On August 6, 1945, this Martin-constructed B-29-45-MO dropped the first atomic weapon utilised in combat on Hiroshima, Japan. Three days later, Bockscar (on display at the U.S. Air Force Museum close to Dayton, Ohio) dropped a second atomic bomb on Nagasaki, Japan. Enola Gay flew as the advance climate reconnaissance aircraft that day. A third B-29, The Fantastic Artiste, flew as an observation aircraft on each missions.
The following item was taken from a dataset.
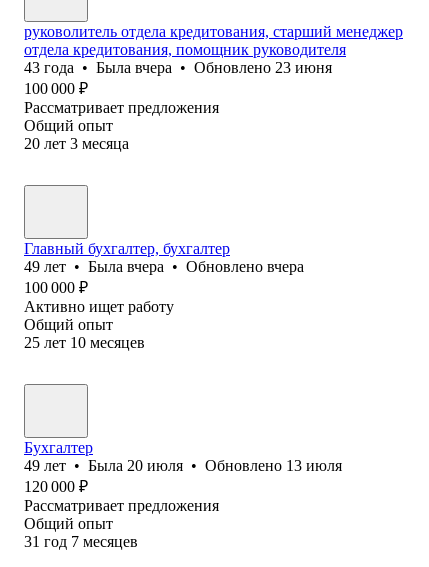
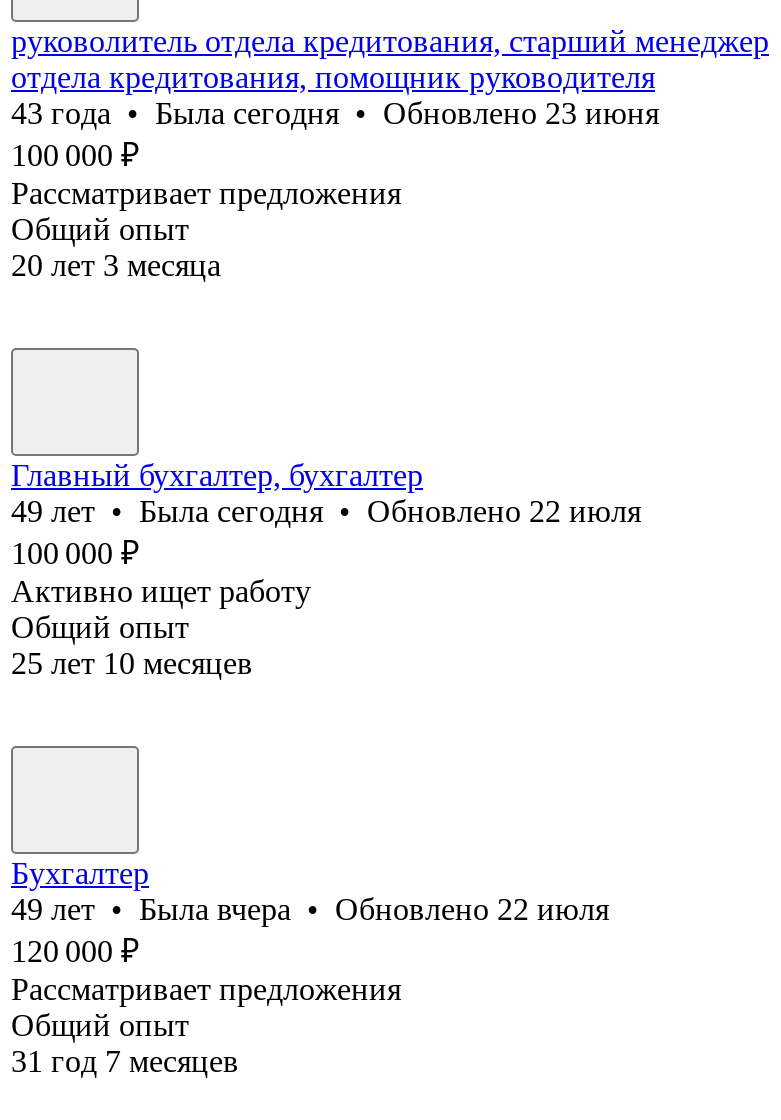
[24,59,332,76] 43 года • Была вчера • Обновлено 23 июня -> [11,96,659,130] 43 года • Была сегодня • Обновлено 23 июня
[24,258,304,275] 49 лет • Была вчера • Обновлено вчера -> [11,494,641,528] 49 лет • Была сегодня • Обновлено 22 июля
[24,457,342,474] 49 лет • Была 20 июля • Обновлено 13 июля -> [11,892,609,926] 49 лет • Была вчера • Обновлено 22 июля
Transferred from the United States Air Force.
Manufacturer:
Boeing Aircraft Co.
Martin Co., Omaha, Nebr.
Date:
1945
Nation of Origin:
United States of America
Dimensions:
All round: 900 x 3020cm, 32580kg, 4300cm (29ft six five/16in. x 99ft 1in., 71825.9lb., 141ft 15/16in.)
Supplies:
Polished overall aluminum finish
Physical Description:
Four-engine heavy bomber with semi-monoqoque fuselage and higher-aspect ratio wings. Polished aluminum finish all round, normal late-World War II Army Air Forces insignia on wings and aft fuselage and serial quantity on vertical fin 509th Composite Group markings painted in black "Enola Gay" in black, block letters on reduced left nose.